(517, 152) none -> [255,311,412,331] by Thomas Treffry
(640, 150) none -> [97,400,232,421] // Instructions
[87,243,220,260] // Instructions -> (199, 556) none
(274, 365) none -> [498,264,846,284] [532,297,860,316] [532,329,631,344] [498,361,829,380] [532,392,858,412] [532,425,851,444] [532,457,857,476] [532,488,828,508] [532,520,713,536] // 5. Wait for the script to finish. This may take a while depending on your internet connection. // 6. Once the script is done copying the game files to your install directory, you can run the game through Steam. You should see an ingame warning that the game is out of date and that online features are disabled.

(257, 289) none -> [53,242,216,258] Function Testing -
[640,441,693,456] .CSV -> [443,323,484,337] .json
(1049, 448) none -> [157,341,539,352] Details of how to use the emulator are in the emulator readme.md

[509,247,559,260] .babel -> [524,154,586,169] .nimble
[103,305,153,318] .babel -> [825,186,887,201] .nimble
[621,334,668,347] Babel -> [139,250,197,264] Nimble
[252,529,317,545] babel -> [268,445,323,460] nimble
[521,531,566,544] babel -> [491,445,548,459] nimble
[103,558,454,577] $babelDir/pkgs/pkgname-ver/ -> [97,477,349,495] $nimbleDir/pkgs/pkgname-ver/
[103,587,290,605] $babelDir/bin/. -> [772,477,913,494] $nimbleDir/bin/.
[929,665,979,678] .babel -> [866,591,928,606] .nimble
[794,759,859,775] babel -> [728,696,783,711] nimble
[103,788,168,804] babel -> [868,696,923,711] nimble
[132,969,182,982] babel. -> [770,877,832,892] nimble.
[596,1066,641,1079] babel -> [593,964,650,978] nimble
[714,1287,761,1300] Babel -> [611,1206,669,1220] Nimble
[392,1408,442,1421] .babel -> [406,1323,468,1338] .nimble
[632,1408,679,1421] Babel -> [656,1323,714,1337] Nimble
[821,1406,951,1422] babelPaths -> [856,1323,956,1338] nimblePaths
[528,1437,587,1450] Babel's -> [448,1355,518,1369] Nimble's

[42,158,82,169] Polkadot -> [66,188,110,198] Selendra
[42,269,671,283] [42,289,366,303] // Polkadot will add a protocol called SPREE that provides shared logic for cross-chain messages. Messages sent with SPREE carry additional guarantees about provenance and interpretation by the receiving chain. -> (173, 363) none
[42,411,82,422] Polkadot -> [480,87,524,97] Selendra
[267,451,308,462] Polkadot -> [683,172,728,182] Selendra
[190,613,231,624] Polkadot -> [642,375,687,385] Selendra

- **EXERCISE DETAILS**: Word for word, quote the lines of the material from the first line through the line with "[509,247,559,260] .babel ->", both ends included.

- **ANSWER FOR THIS EXERCISE**:
(517, 152) none -> [255,311,412,331] by Thomas Treffry
(640, 150) none -> [97,400,232,421] // Instructions
[87,243,220,260] // Instructions -> (199, 556) none
(274, 365) none -> [498,264,846,284] [532,297,860,316] [532,329,631,344] [498,361,829,380] [532,392,858,412] [532,425,851,444] [532,457,857,476] [532,488,828,508] [532,520,713,536] // 5. Wait for the script to finish. This may take a while depending on your internet connection. // 6. Once the script is done copying the game files to your install directory, you can run the game through Steam. You should see an ingame warning that the game is out of date and that online features are disabled.

(257, 289) none -> [53,242,216,258] Function Testing -
[640,441,693,456] .CSV -> [443,323,484,337] .json
(1049, 448) none -> [157,341,539,352] Details of how to use the emulator are in the emulator readme.md

[509,247,559,260] .babel -> [524,154,586,169] .nimble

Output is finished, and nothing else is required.